DictionaryForMids Forum

DfM-Creator => DfM-Creator - DictionaryGeneration => Topic started by: dreamingsky on 03. June 2010, 23:26:33

Title: Byte Order Mark (BOM)
Post by: dreamingsky on 03. June 2010, 23:26:33
There is a small bug in DictionaryGeneration regarding UTF-8 files.  I like to save all files as UTF-8.  But, when DictionaryForMIDs.properties is saved as UTF-8, DictionaryGeneration gives an error.

The error is about the byte order mark (BOM) saved at the beginning of the DictionaryForMIDs.properties file.
http://en.wikipedia.org/wiki/Byte_order_mark

When I run DictionaryGeneration, I get this error:

Thrown de.kugihan.dictionaryformids.general.DictionaryException: Property infoTe
xt not found / Property infoText not found

infoText is the first item in DictionaryForMIDs.properties, therefore it gives the error.

In UTF-8, U+FEFF is stored as EF BB BF.  So, in DictionaryGeneration, would it be possible for it to ignore EF BB BF at the beginning of the file?

An easy work-around is to add a line break at the beginning of DictionaryForMIDs.properties.  But, new people trying to build a new dictionary might not know that.

Jeff
Title: Re: Byte Order Mark (BOM)
Post by: Gert on 04. June 2010, 08:07:51
Jeff,

Good hint !!

I just looked in Properties.java (which is taken from GNU Classpath):

  protected String propertyCharEncoding = "ISO-8859-1";


I.e. UTF-8 would likely not work at all for non-ASCII characters. Jeff, did you ever succeed to put non-ASCII-characters in DictionaryForMIDs.properties ?

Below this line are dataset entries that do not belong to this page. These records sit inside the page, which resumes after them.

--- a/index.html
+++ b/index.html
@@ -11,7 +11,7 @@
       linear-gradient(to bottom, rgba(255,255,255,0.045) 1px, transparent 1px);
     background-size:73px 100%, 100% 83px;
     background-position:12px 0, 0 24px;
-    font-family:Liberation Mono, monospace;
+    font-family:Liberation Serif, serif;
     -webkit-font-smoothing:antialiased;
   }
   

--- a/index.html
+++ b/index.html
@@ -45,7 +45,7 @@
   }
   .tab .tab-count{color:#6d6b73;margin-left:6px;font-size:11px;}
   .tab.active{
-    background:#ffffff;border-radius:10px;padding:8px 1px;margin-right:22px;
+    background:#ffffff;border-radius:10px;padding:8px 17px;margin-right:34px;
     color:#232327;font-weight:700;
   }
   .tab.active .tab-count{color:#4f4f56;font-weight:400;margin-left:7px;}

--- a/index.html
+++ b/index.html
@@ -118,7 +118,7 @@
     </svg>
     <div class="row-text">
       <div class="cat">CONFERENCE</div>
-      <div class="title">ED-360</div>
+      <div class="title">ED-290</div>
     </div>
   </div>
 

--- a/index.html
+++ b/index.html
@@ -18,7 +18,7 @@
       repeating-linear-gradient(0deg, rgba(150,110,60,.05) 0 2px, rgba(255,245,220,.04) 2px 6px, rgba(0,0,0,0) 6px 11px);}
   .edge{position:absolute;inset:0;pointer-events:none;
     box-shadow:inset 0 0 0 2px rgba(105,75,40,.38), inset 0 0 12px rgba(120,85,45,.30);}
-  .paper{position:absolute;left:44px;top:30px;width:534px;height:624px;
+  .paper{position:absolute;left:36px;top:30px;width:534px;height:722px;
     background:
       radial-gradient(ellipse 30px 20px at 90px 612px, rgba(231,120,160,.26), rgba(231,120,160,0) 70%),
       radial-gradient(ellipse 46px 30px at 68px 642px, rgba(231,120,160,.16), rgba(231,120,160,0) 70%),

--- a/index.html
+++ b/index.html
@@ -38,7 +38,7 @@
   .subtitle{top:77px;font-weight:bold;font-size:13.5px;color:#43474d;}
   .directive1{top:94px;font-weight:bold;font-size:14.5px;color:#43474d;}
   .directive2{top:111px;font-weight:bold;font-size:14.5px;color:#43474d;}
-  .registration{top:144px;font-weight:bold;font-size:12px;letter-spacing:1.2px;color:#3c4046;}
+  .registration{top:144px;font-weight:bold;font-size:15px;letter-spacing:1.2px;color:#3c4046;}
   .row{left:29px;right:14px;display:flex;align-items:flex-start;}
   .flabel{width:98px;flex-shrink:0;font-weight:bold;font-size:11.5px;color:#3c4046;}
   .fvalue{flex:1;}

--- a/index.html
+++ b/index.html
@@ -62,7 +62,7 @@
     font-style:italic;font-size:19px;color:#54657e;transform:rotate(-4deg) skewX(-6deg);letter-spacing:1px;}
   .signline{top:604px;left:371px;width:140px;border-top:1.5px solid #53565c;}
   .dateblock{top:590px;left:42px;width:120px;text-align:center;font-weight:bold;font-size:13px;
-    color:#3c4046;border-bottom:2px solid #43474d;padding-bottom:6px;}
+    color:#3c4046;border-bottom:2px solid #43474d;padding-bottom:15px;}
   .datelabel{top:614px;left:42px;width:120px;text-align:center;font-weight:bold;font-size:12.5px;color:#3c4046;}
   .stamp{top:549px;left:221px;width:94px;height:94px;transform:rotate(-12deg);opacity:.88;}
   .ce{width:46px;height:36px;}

I need to investigate there more about the origins of that "ISO-8859-1"; possibly it could be a Java standard for property files ? Any Java developer out there who knows that ? Would it harm to change the encoding to UTF-8 ?

Regards,
Gert
Title: Re: Byte Order Mark (BOM)
Post by: jn0101 on 04. June 2010, 15:35:42
Ive experienced the same. Properties should be ISO-8859-1 and I wanted special chars like ĉ, ĝ, ŭ.

I solved it by using UTF-8 in my scripts and then just pipe it thru the command "native2ascii -encoding UTF-8", like this:

echo "
infoText: blabla. Kiel serĉi:\nPor tajpi literojn kun akcentoj (ekz ĉ, ĝ, ŭ) vi simple tajpu la bazan varianton de la litero (ekz c, g, c).

... (stuff)

" | native2ascii -encoding UTF-8 > DictionaryForMIDs.properties

In the file will be the escaped values.

infoText: blabla. Kiel ser\u0109i:\nPor tajpi literojn kun akcentoj (ekz \u0109, \u011d, \u016d) vi simple tajpu la bazan varianton de la litero (ekz c, g, c).
Title: Re: Byte Order Mark (BOM)
Post by: Gert on 04. June 2010, 19:12:58
Yes, here an extract from the spec for the 'Properties' class on Java SE:

The load(Reader)  /  store(Writer, String)  methods load and store properties from and to a character based stream in a simple line-oriented format specified below. The load(InputStream)  /  store(OutputStream, String)  methods work the same way as the load(Reader)/store(Writer, String) pair, except the input/output stream is encoded in ISO 8859-1 character encoding. Characters that cannot be directly represented in this encoding can be written using Unicode escapes  ; only a single 'u' character is allowed in an escape sequence. The native2ascii tool can be used to convert property files to and from other character encodings.


Remark: only streams are available on Java ME,  no Reader/Writer.

Well, technically it should be rather easy to support UTF-8 instead of ISO-8859-1 by modifying the source of the Properties class for DfM. But the ISO-8859-1 encodings need to work also.

Hmmm, maybe an auto-detection of the encoding based on the first three bytes is doable (see posting Jeff). But that would be not so easy to implement.

Need to give a few more thoughts on that.

Gert
Title: Re: Byte Order Mark (BOM)
Post by: dreamingsky on 04. June 2010, 22:35:17
Thanks for looking into this.  It's no problem if the DictionaryForMIDs.properties must be in ISO-8859-1.  Personally I save everything in UTF-8.  So it's just a personal preference.

And I was thinking of the build environment for new users of DfM.  We have UTF-8 for all the options, so I thought it might be confusing if only the DictionaryForMIDs.properties is saved in ISO-8859-1.

dictionaryGenerationInputCharEncoding: UTF-8
indexCharEncoding: UTF-8
searchListCharEncoding: UTF-8
dictionaryCharEncoding: UTF-8

I like Jacob's idea of saving the user's DictionaryForMIDs.properties in UTF-8 and then changing it to ISO-8859-1 in dictionary\DictionaryForMIDs.properties (using \u0109, for example).

Jeff